The screams had become choking sobs. We took the steps two at a time, past the upstairs landing, where Dad was coming out of the front bedroom, in trousers and shirt, with Maman in her lace negligée behind him, dark hair loose round her shoulders, and on up to the top floor.

  It was Bryony who was sobbing. She was dressed only in a towel, wrapped around her. Her face was hidden in Per’s shoulder, but he was staring beyond her into the room he’d shared with Adrien, face stern, brows drawn together. Gavin put out a hand to stop me following, and went forwards to look. His face stilled. He looked round at Per. Suddenly he was inches taller, in spite of the bare chest and feet – DI Macrae of Police Scotland – and he spoke with authority. ‘You only found him just now?’

  Bryony’s dark head nodded.

  Per was silent for a moment, considering him, then explained. ‘She came up to the lavatory, and then I heard her scream.’

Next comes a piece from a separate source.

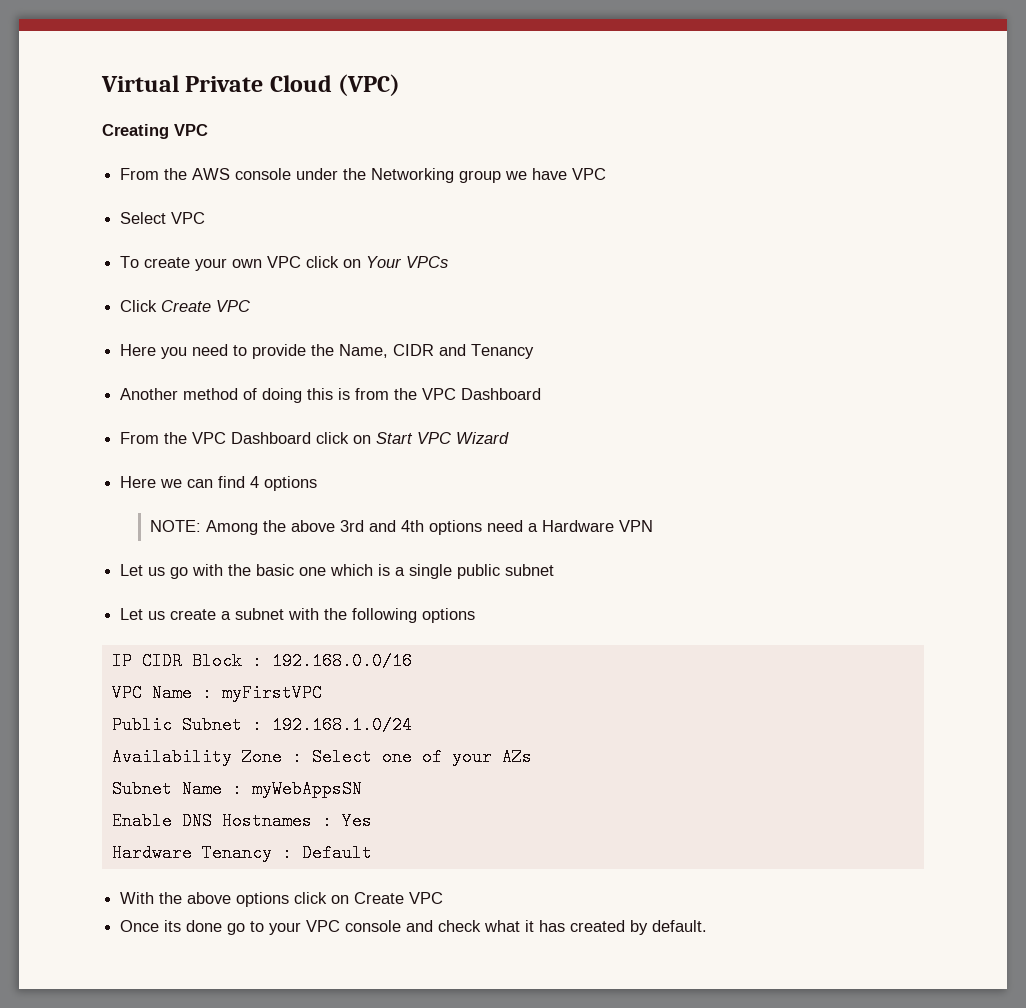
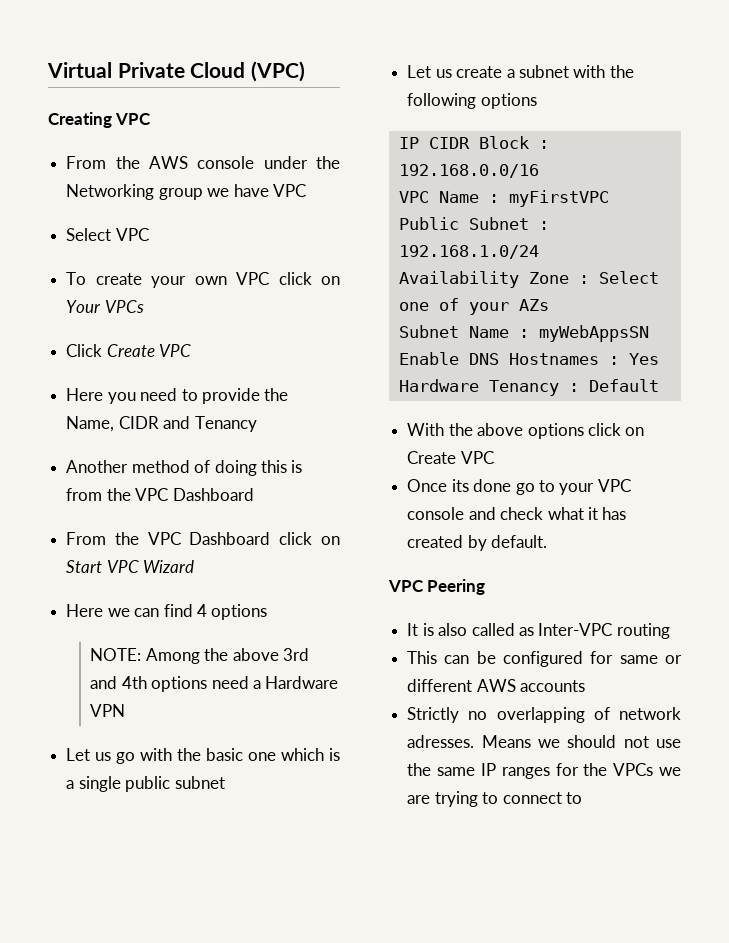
+ VPC Peering
+ It is also called as Inter-VPC routing
+ This can be configured for same or different AWS accounts
+ Strictly no overlapping of network adresses. Means we should not use the same IP ranges for the VPCs we are trying to connect to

  ‘I’ll phone the station,’ Gavin said. ‘Nobody must go into the room.’ He looked around, then lifted the floor-length mirror and stood it in front of the door, a metre forward. ‘Don’t touch anything. Please go downstairs now. Tell the company not to come up here.’

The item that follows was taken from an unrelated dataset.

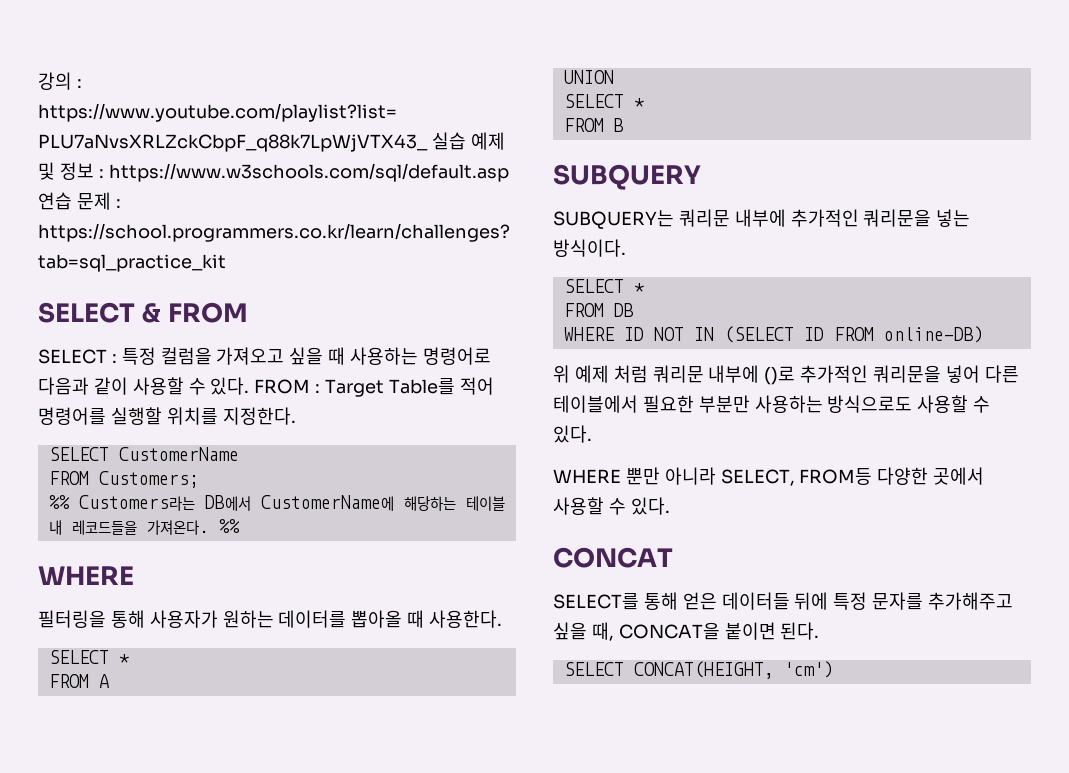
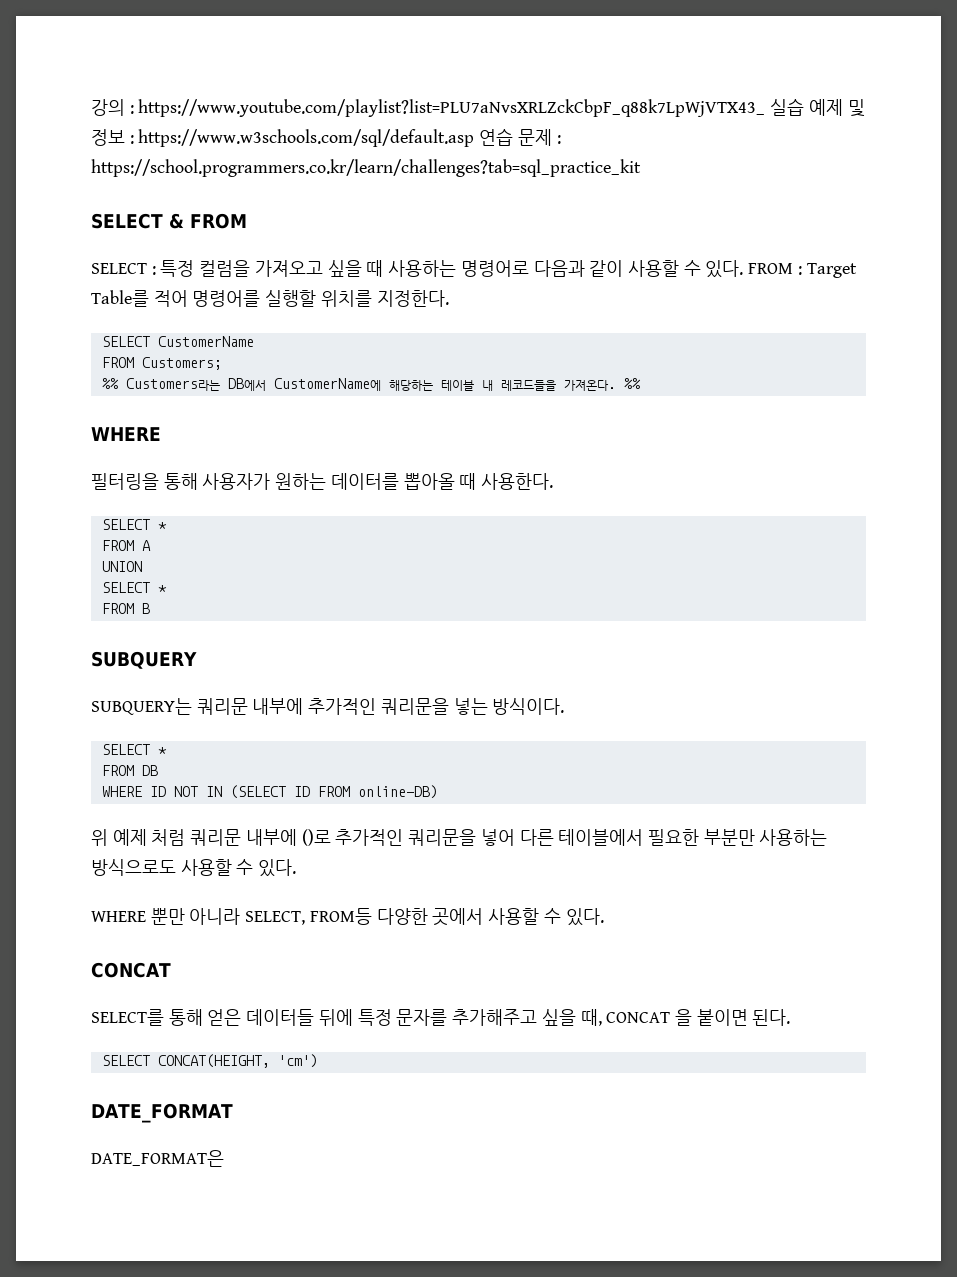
- SELECT를 통해 얻은 데이터들 뒤에 특정 문자를 추가해주고 싶을 때, CONCAT을 붙이면 된다.
+ SELECT를 통해 얻은 데이터들 뒤에 특정 문자를 추가해주고 싶을 때, CONCAT 을 붙이면 된다.
+ DATE_FORMAT
+ DATE_FORMAT은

  Per nodded, one man in charge to another, and led Bryony past me, still sobbing.

  Gavin turned to Charles, hovering in his doorway up the four steps. He was wearing a surprisingly rakish red silk dressing gown with blue cuffs. ‘It probably makes no difference, but I’d be grateful if you, sir, could please cross the landing only once. Pack up and bring your luggage down, and don’t go up again.’

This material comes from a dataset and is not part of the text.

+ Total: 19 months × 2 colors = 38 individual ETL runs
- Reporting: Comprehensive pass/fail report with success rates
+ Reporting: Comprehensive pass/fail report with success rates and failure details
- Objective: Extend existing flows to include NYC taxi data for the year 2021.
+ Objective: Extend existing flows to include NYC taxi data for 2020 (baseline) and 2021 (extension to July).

  ‘Hang on,’ I said, and translated. Charles nodded, and retreated into his room.

  ‘My phone’s in the pavilion. Can you stay on guard, make sure nobody comes up?’

  I nodded, and he whisked past me. I took a cautious step forward.

  The door had been propped open. It was a strange, non-authentic feature of the house that each heavy door swung closed if you didn’t hold it open – something to do with fire regulations, no doubt, and a real nuisance when you were carrying dishes between dining room and kitchen – hence the wooden wedge in every room. It seemed odd to me that someone would want to sleep in a house of unknown people with an open door, especially in a room whose door was sandwiched between the two most convenient toilets, but no doubt fingerprints would tell us who’d touched the handle last.

  I couldn’t see inside the room from where I was, and I didn’t want to. I’d seen enough bodies to last me a lifetime. I turned my back on the landing and sat down on the top step. Below, Maman had taken charge of Bryony and was leading her back into her bedroom.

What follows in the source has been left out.